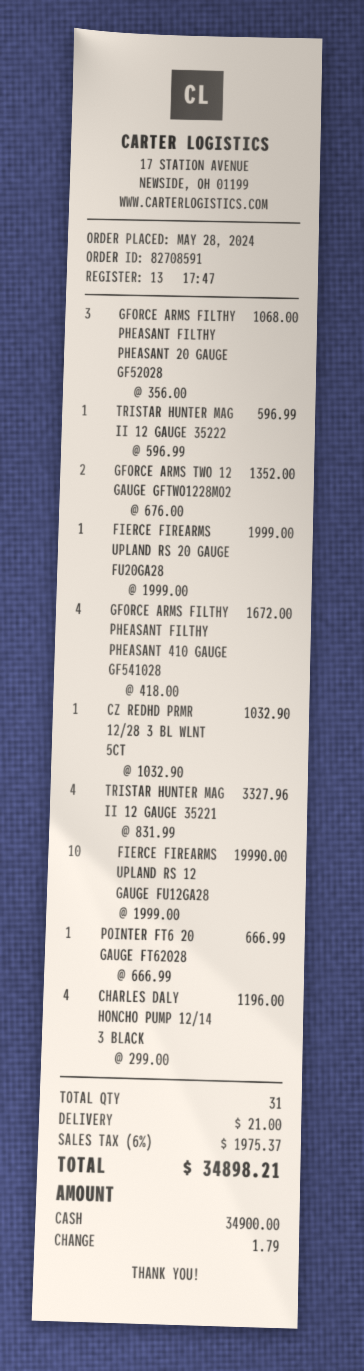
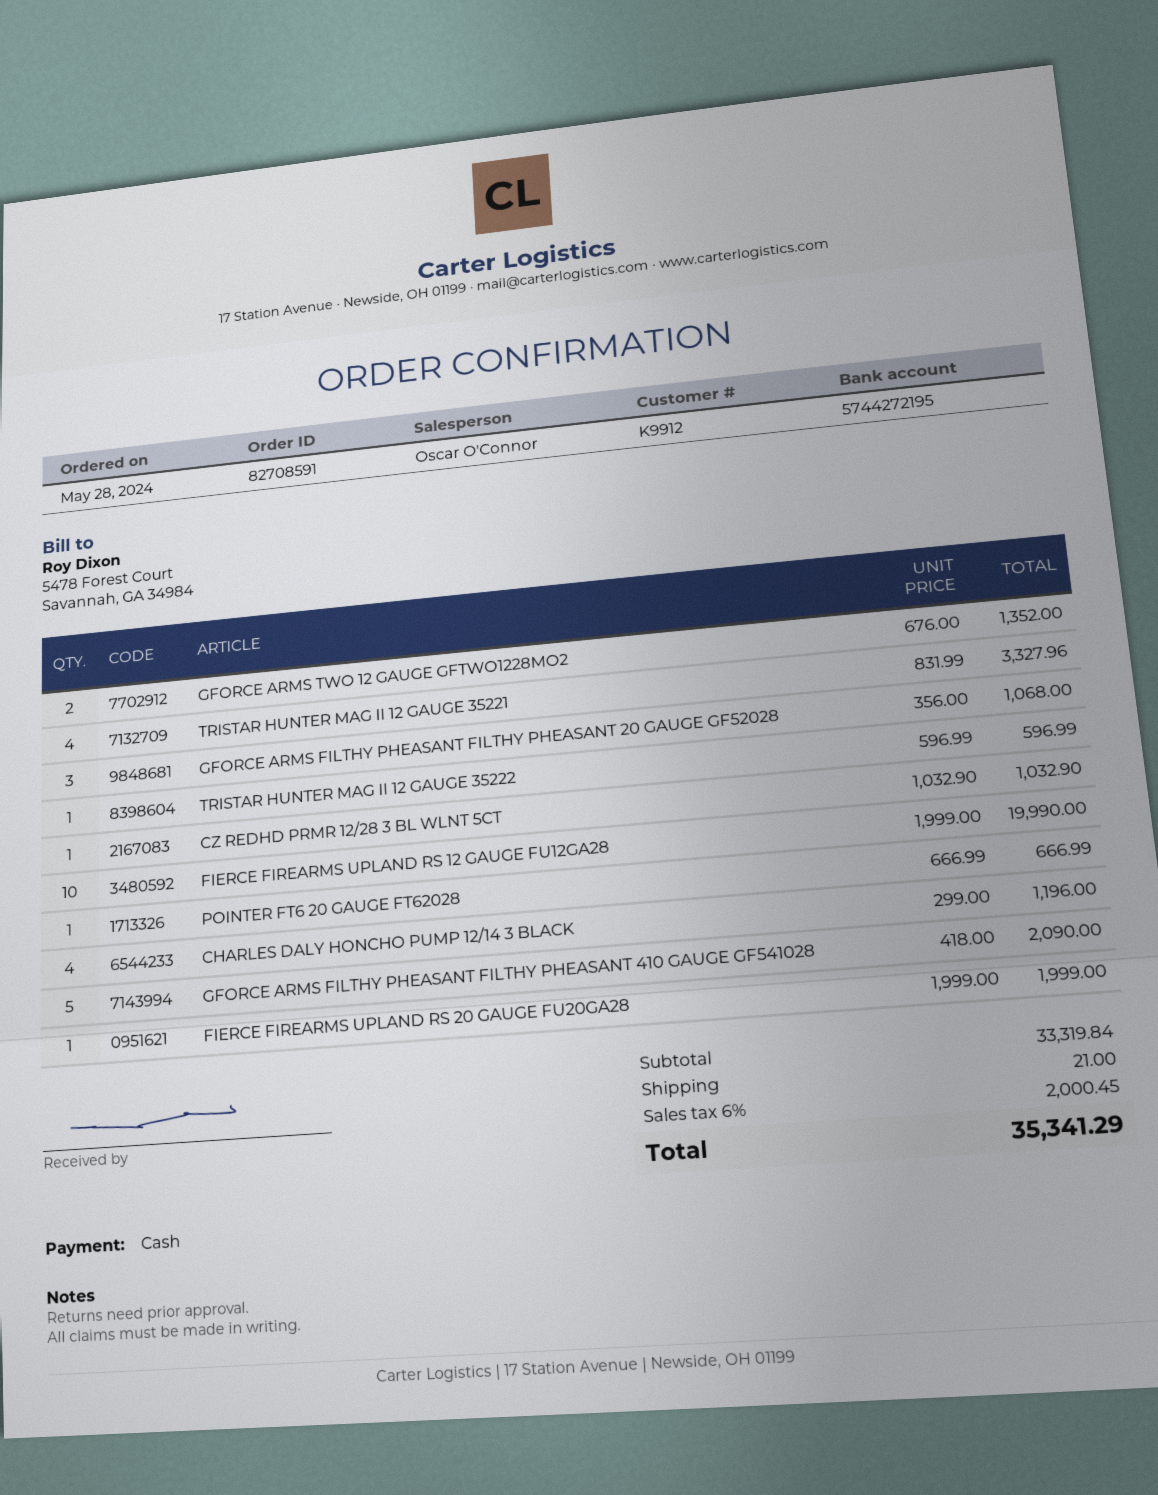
GFORCE ARMS FILTHY PHEASANT FILTHY PHEASANT 410 GAUGE GF541028: 4 x 418.00 = 1672.00 -> 5 x 418.00 = 2090.00
tax: 6% = 1975.37 -> 6% = 2000.45
total: 34898.21 -> 35341.29

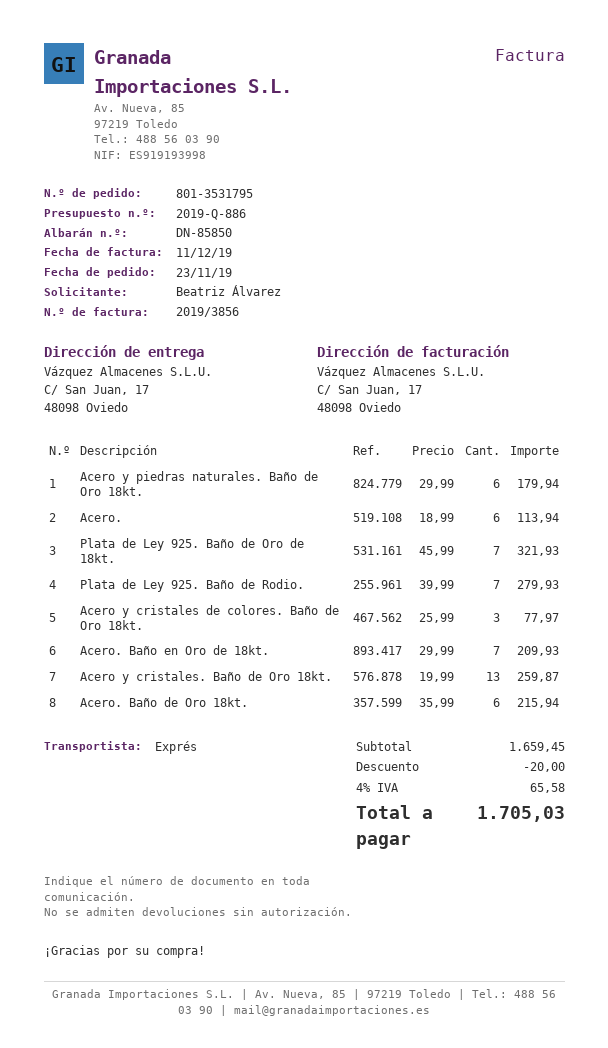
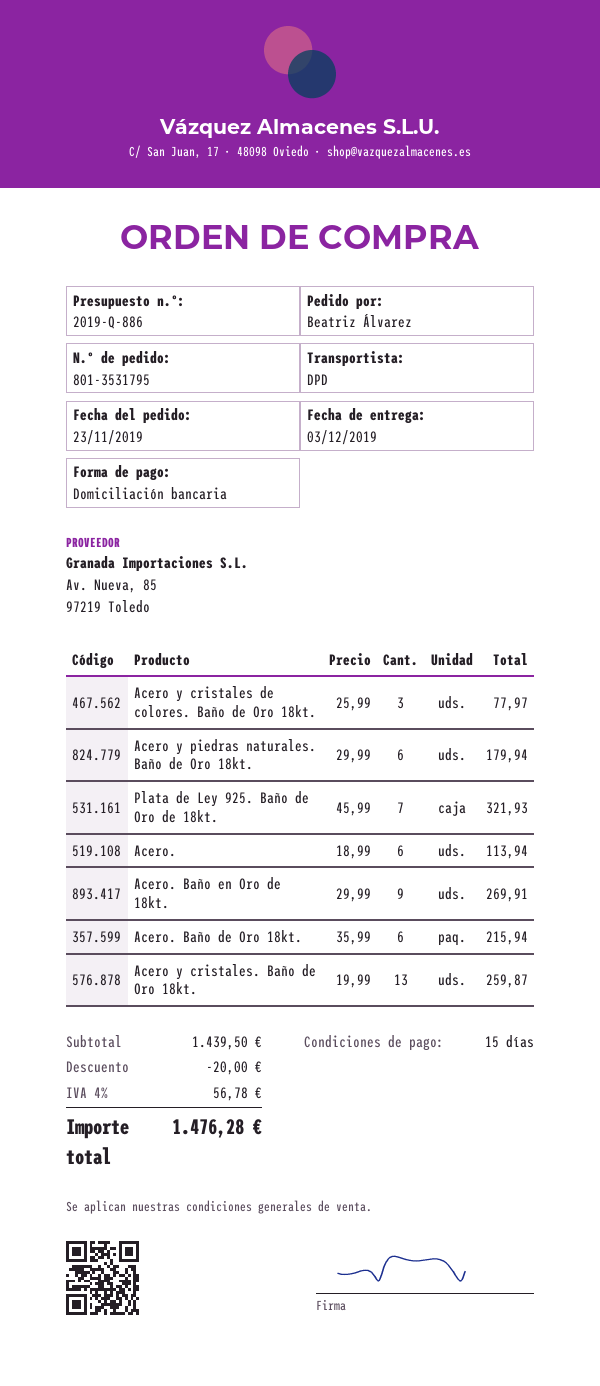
shipping method: express -> DPD
Plata de Ley 925. Baño de Rodio.: 7 x 39.99 = 279.93 -> none
Acero. Baño en Oro de 18kt.: 7 x 29.99 = 209.93 -> 9 x 29.99 = 269.91
subtotal: 1659.45 -> 1439.50
tax: 4% = 65.58 -> 4% = 56.78
total: 1705.03 -> 1476.28

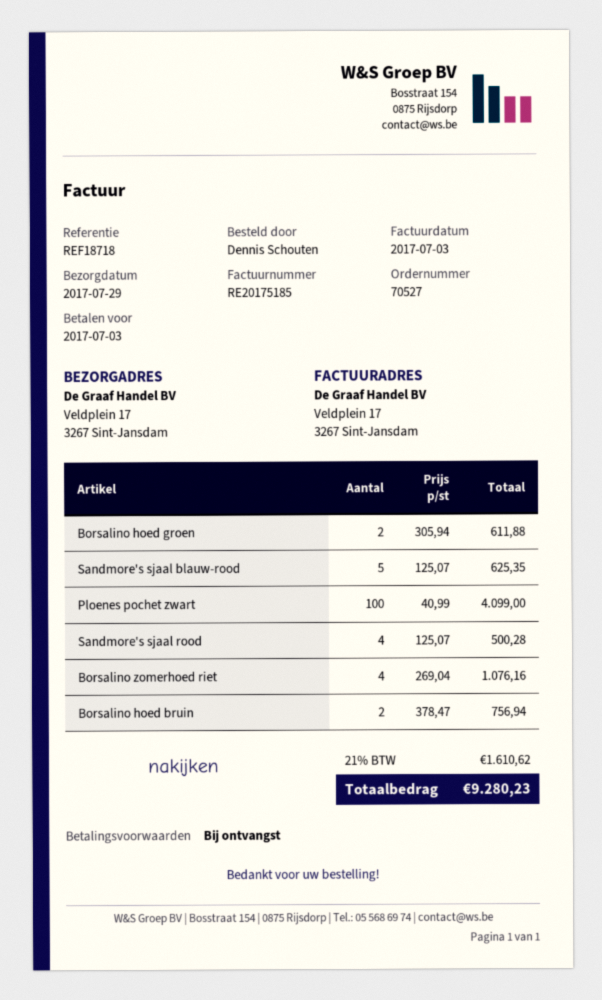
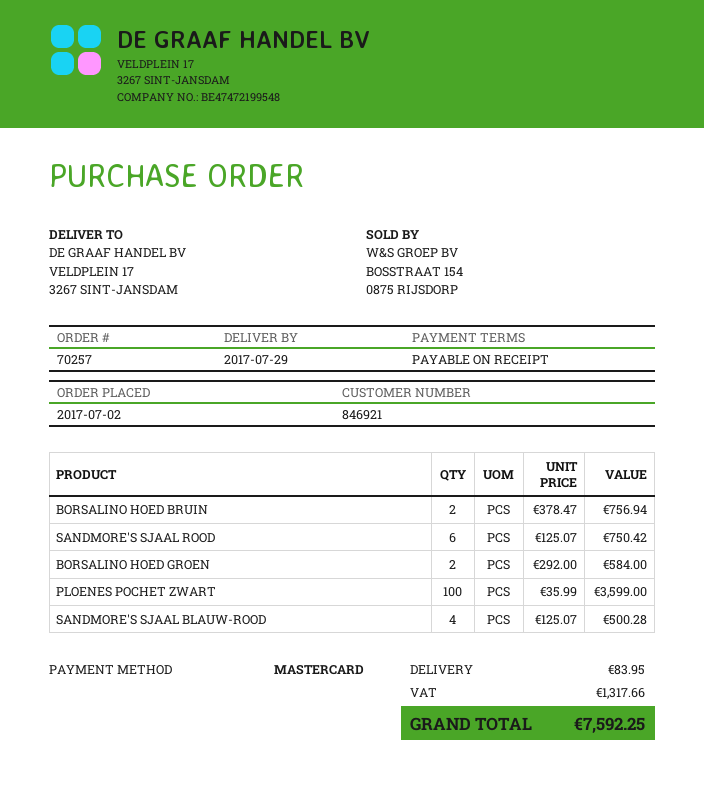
order number: 70527 -> 70257
Borsalino hoed groen: 2 x 305.94 = 611.88 -> 2 x 292.00 = 584.00
Sandmore's sjaal blauw-rood: 5 x 125.07 = 625.35 -> 4 x 125.07 = 500.28
Ploenes pochet zwart: 100 x 40.99 = 4099.00 -> 100 x 35.99 = 3599.00
Sandmore's sjaal rood: 4 x 125.07 = 500.28 -> 6 x 125.07 = 750.42
Borsalino zomerhoed riet: 4 x 269.04 = 1076.16 -> none
shipping: none -> 83.95
tax: 1610.62 -> 1317.66
total: 9280.23 -> 7592.25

_TASK DESCRIPTION_. Only a number is wanted here: the count of lines above that contain the word "Baño".

_ANSWER AREA_. 2